Nevertheless, the government has announced several measures to mitigate the impact of the five-week wait. Beginning July 22, 2020, people that move from employment, disability and housing benefits under the legacy system to Universal Credit are entitled to receive their old benefits for two weeks while they wait for their first payment.[116] But this “run-on” payment does not include support for childcare costs. People who are applying for benefits for the first time, or after a period where they have not claimed benefits, are also not eligible.

Other measures the government announced are a reduction of the rate of recovery for all government debts from 30 to 25 percent, and an extension of the repayment period for advances from 12 to 24 months.[117] However these changes will only go into effect in October 2021, even as people continue to suffer from the economic fallout caused by the pandemic.[118]

Even with these changes, debt-based reductions in Universal Credit payments can be substantial for people struggling to meet basic needs. Since the amount of money they receive is designed to precisely meet their needs, reducing that amount by 25 to 30 percent for debt repayment hampers people’s ability to support themselves. Darren Leighton from the anti-poverty community network Hartlepool Action Lab told Human Rights Watch:

“A lot of people living with poverty or an addiction can often find the idea of quick money very appealing. But they are in no position to repay the advance when it comes due and this will sometimes compound their issues. When you add up the recovery of court fines (which are an additional payment on top of sanctions and advance repayments), you have some people who are effectively living on £30 a week. Even those with the highest resilience to poverty aren’t able to live on that.”[119]
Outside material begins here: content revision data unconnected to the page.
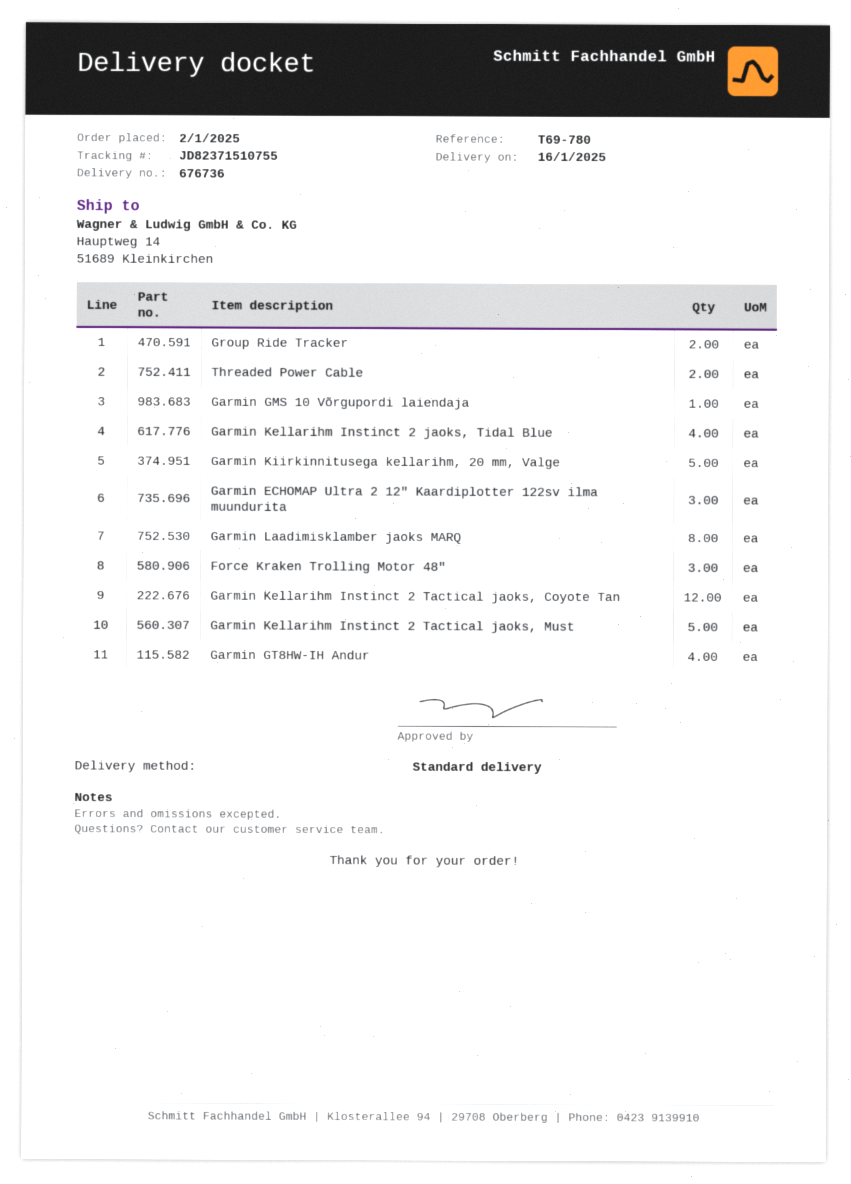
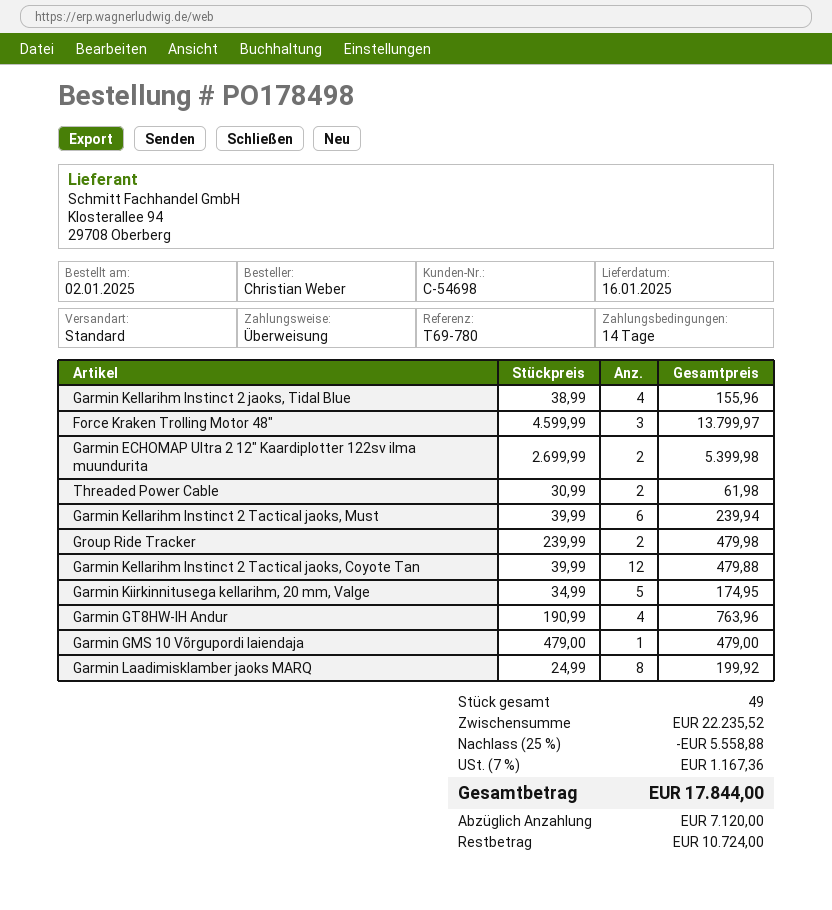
Garmin ECHOMAP Ultra 2 12" Kaardiplotter 122sv ilma muundurita: 3 -> 2
Garmin Kellarihm Instinct 2 Tactical jaoks, Must: 5 -> 6

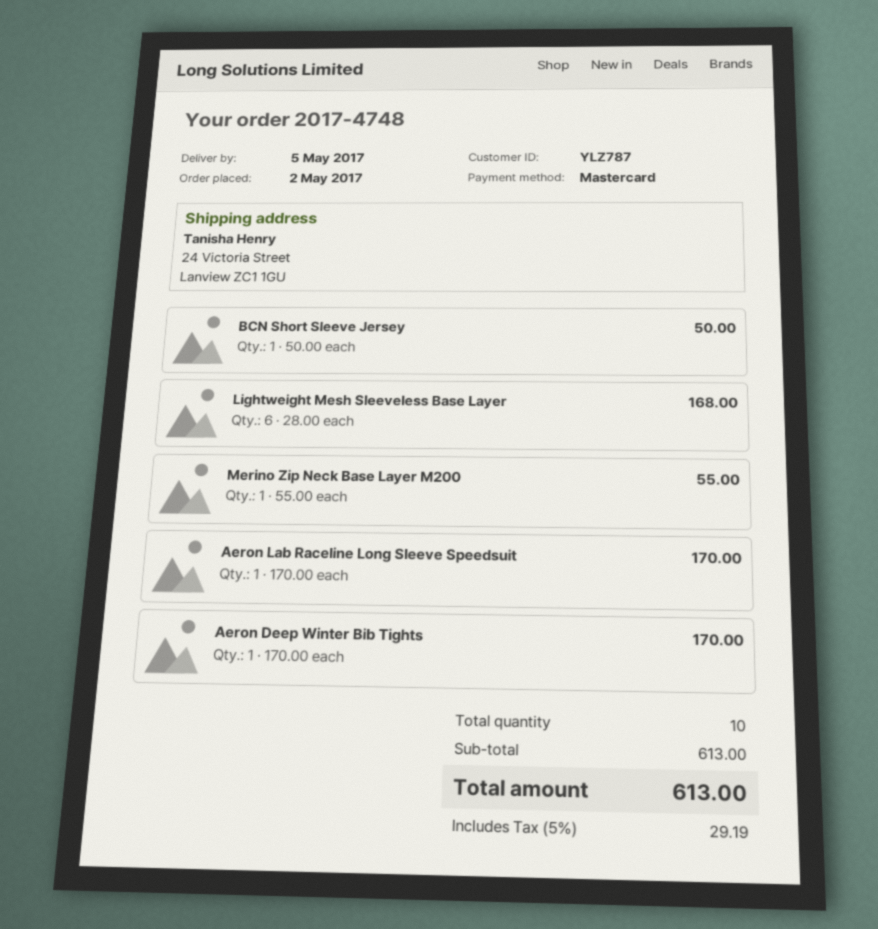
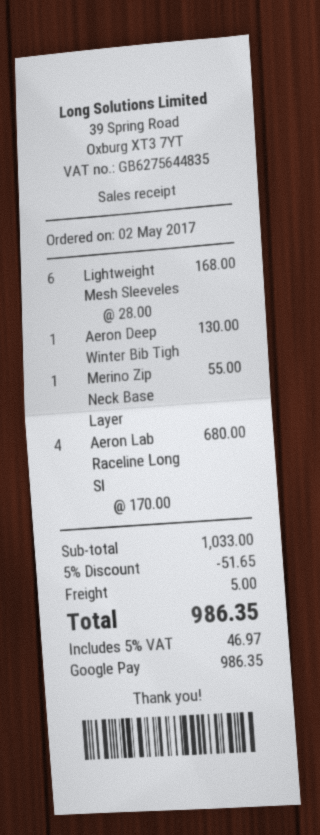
payment method: Mastercard -> Google Pay
BCN Short Sleeve Jersey: 1 x 50.00 = 50.00 -> none
Aeron Lab Raceline Long Sleeve Speedsuit: 1 x 170.00 = 170.00 -> 4 x 170.00 = 680.00
Aeron Deep Winter Bib Tights: 1 x 170.00 = 170.00 -> 1 x 130.00 = 130.00
subtotal: 613.00 -> 1033.00
discount: none -> 5% = 51.65
shipping: none -> 5.00
tax: 5% = 29.19 -> 5% = 46.97
total: 613.00 -> 986.35

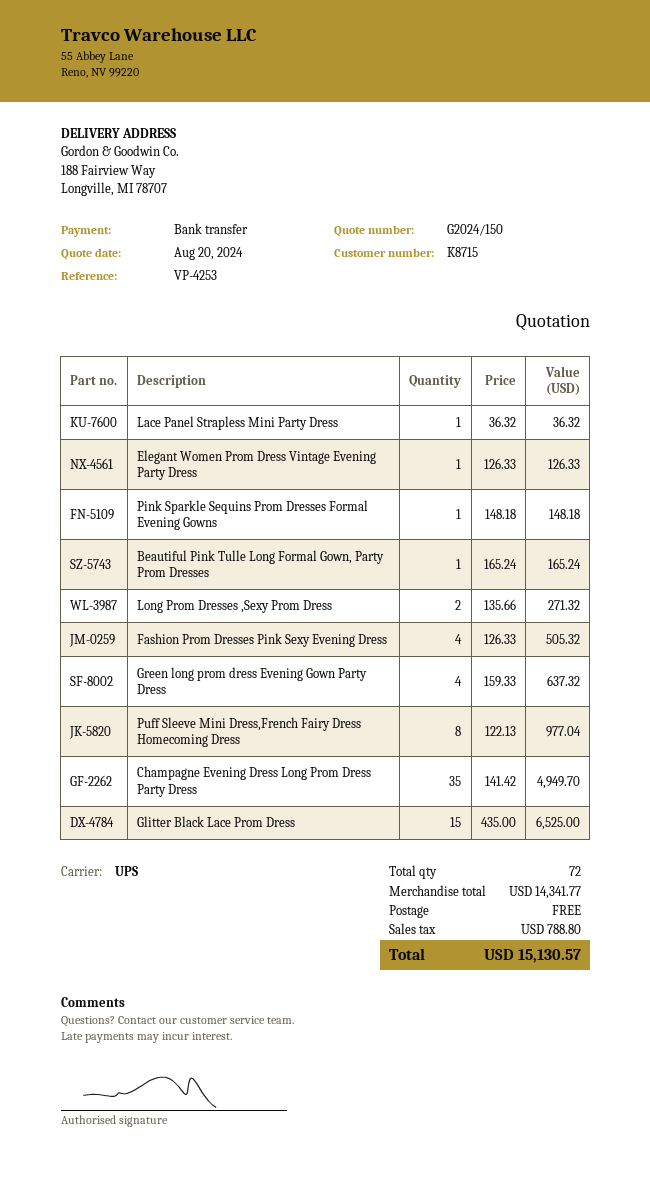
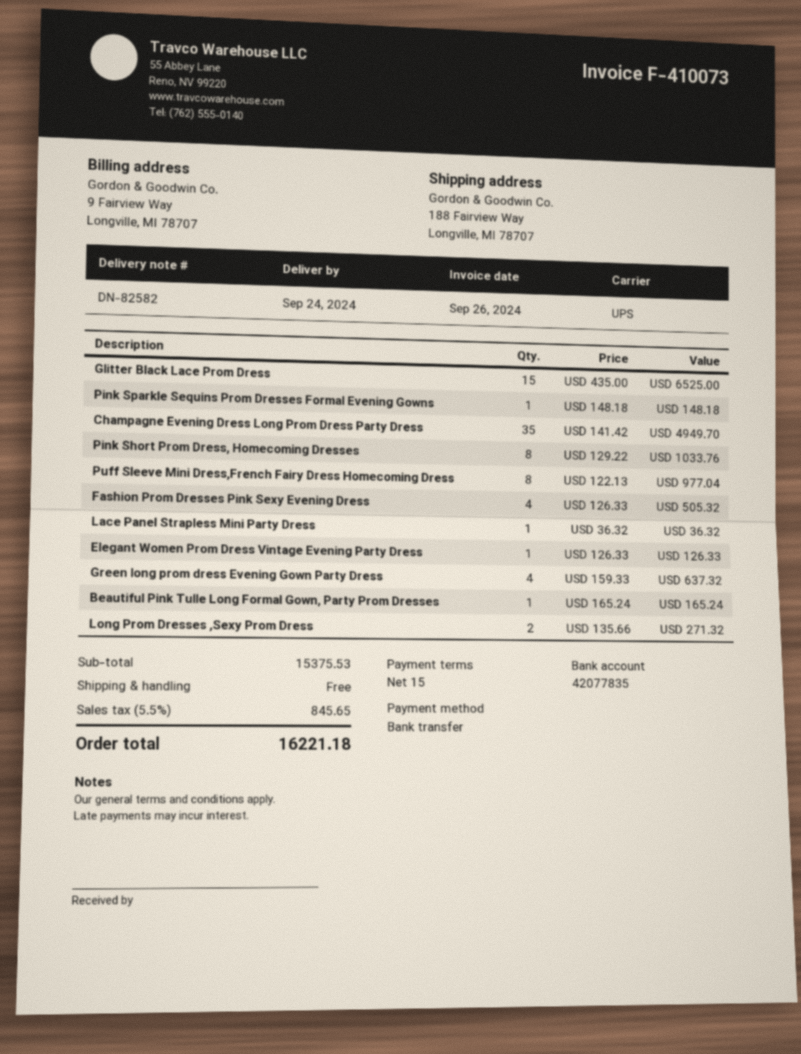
Pink Short Prom Dress, Homecoming Dresses: none -> 8 x 129.22 = 1033.76
subtotal: 14341.77 -> 15375.53
tax: 788.80 -> 845.65
total: 15130.57 -> 16221.18

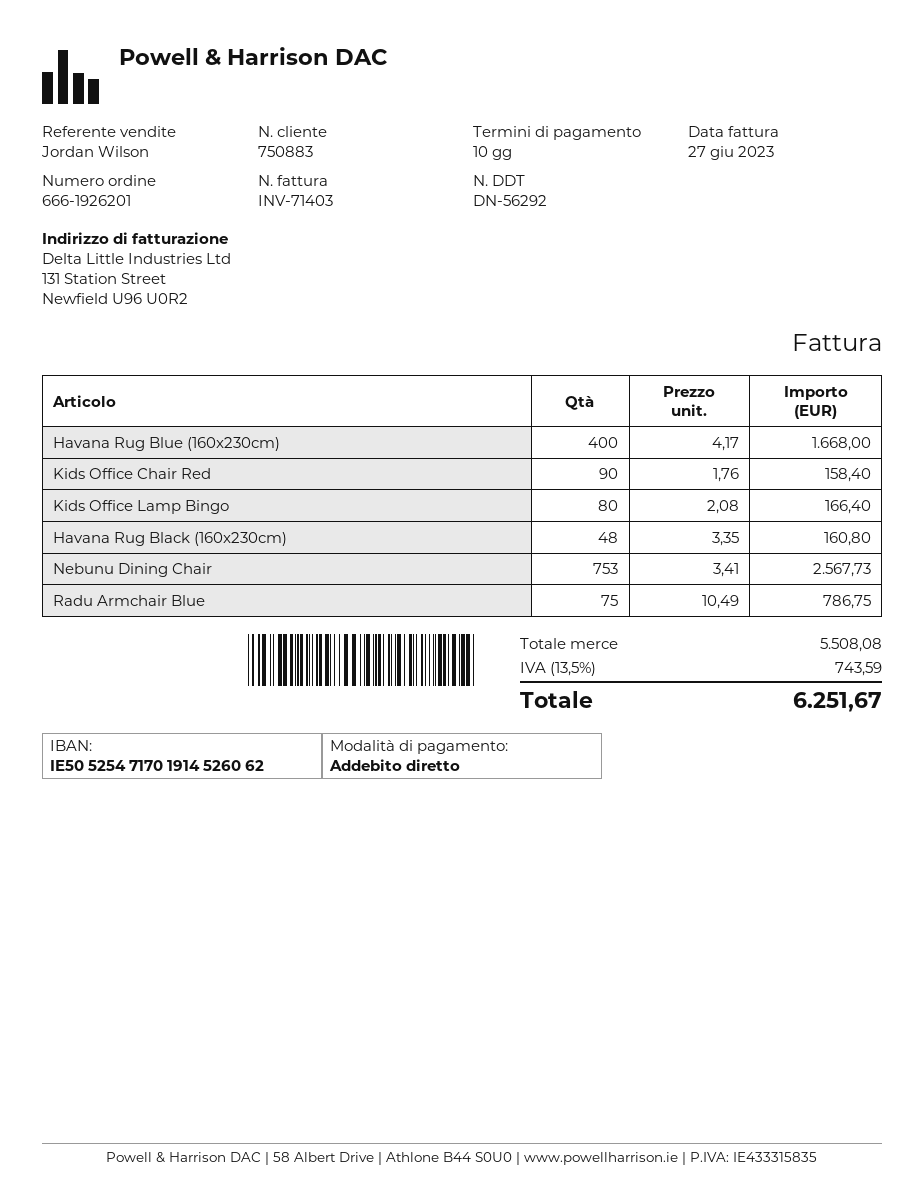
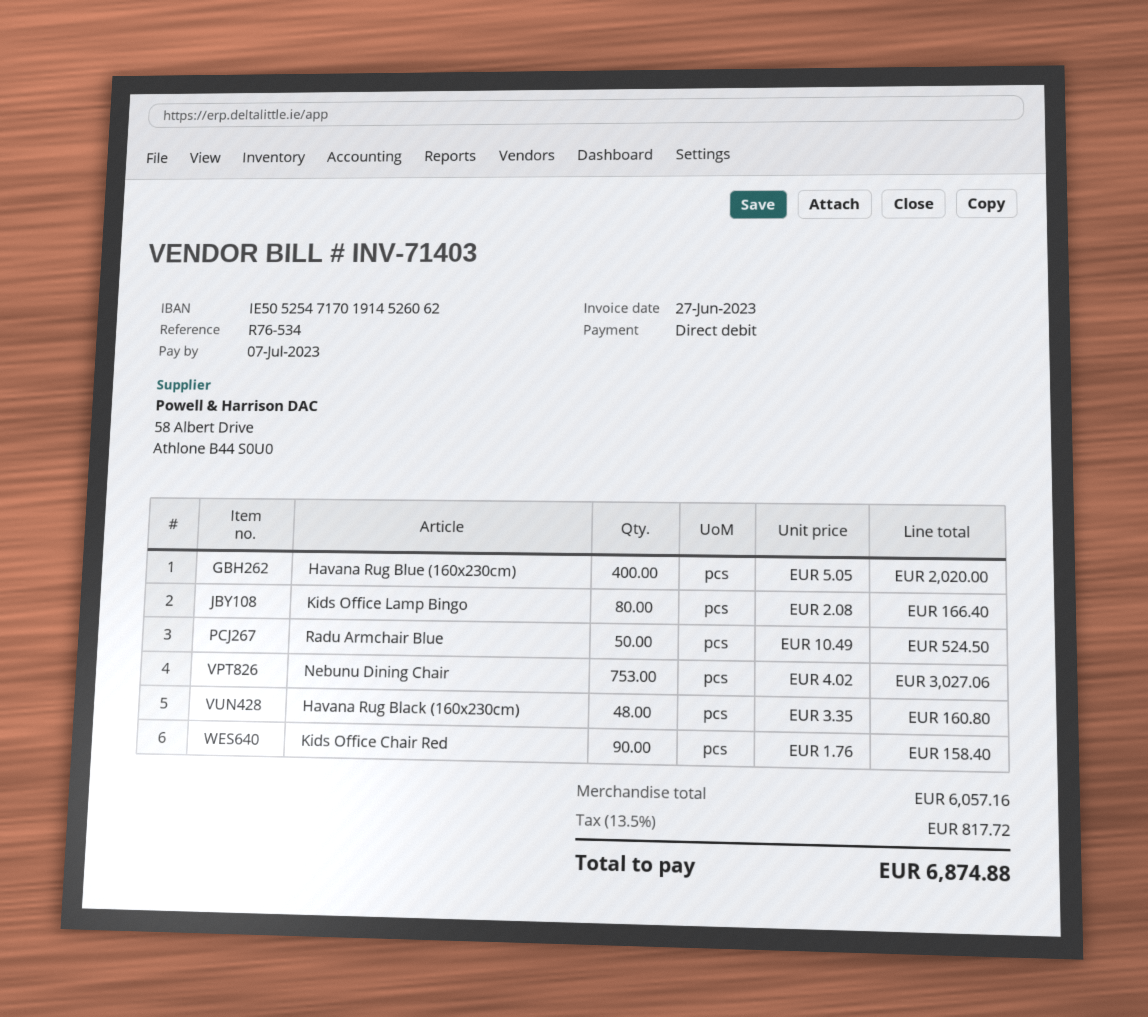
Havana Rug Blue (160x230cm): 400 x 4.17 = 1668.00 -> 400 x 5.05 = 2020.00
Nebunu Dining Chair: 753 x 3.41 = 2567.73 -> 753 x 4.02 = 3027.06
Radu Armchair Blue: 75 x 10.49 = 786.75 -> 50 x 10.49 = 524.50
subtotal: 5508.08 -> 6057.16
tax: 13.5% = 743.59 -> 13.5% = 817.72
total: 6251.67 -> 6874.88

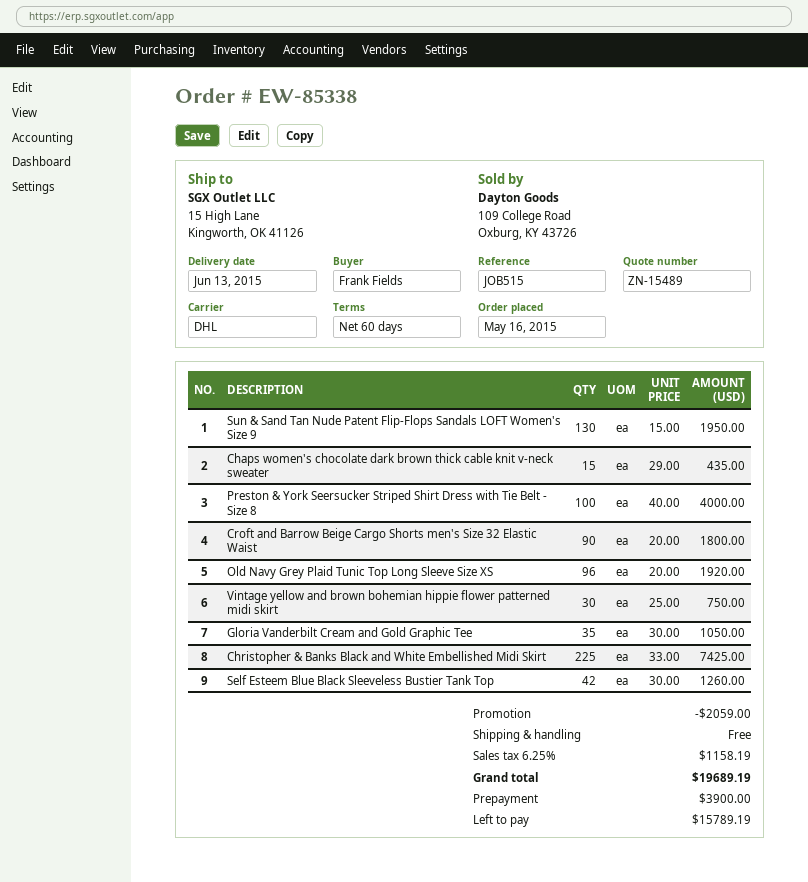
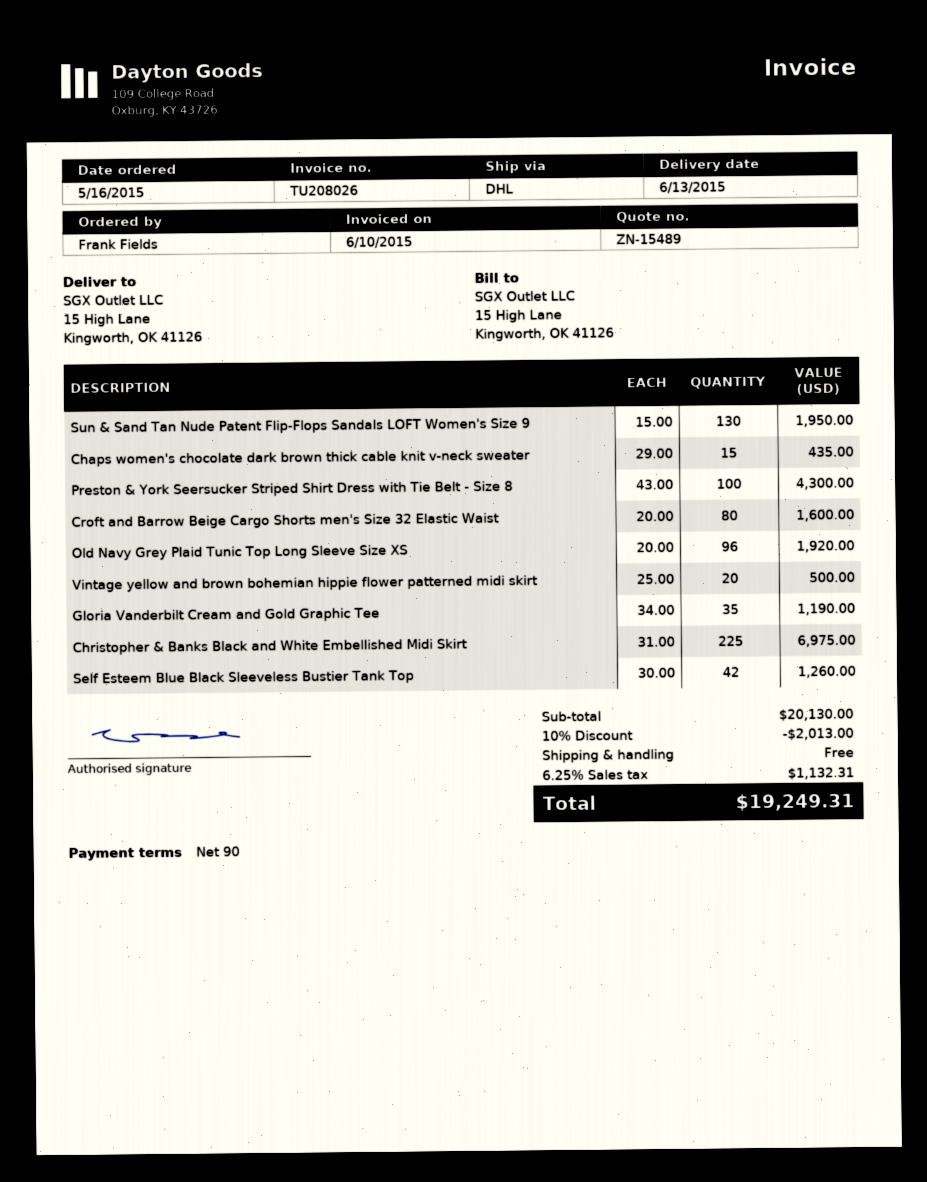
payment terms: 60 days -> 90 days
Preston & York Seersucker Striped Shirt Dress with Tie Belt - Size 8: 100 x 40.00 = 4000.00 -> 100 x 43.00 = 4300.00
Croft and Barrow Beige Cargo Shorts men's Size 32 Elastic Waist: 90 x 20.00 = 1800.00 -> 80 x 20.00 = 1600.00
Vintage yellow and brown bohemian hippie flower patterned midi skirt: 30 x 25.00 = 750.00 -> 20 x 25.00 = 500.00
Gloria Vanderbilt Cream and Gold Graphic Tee: 35 x 30.00 = 1050.00 -> 35 x 34.00 = 1190.00
Christopher & Banks Black and White Embellished Midi Skirt: 225 x 33.00 = 7425.00 -> 225 x 31.00 = 6975.00
discount: 2059.00 -> 2013.00
tax: 6.25% = 1158.19 -> 6.25% = 1132.31
total: 19689.19 -> 19249.31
Debt advice groups have also raised concern that people are more likely to struggle to repay debt if they take advances.[120] Some people who had taken advances told Human Rights Watch that they had received debt enforcement notices from bailiffs informing them that they would visit their home to collect payment on debts owed to the government.[121] In April 2019, “Kate A.,” 18, received a debt enforcement notice that she believes was for the remainder of her first advance. “It really stressed me out,” said Kate, “I spent 4 ½ hours on the phone with debt management, pleading for them to sort it out.”[122] 

The five-week wait for his first Universal Credit payment forced dad of three “Zach L.”, a sales assistant, into debt. © 2020 Samer Muscati/Human Rights Watch

In October 2019, Zach, 31, said he started having panic attacks after receiving a debt enforcement notice: “At the minute I’m out sick with depression. I’m suffering panic attacks and anxiety all because of this. I haven’t been myself for quite a long time now.”[123] 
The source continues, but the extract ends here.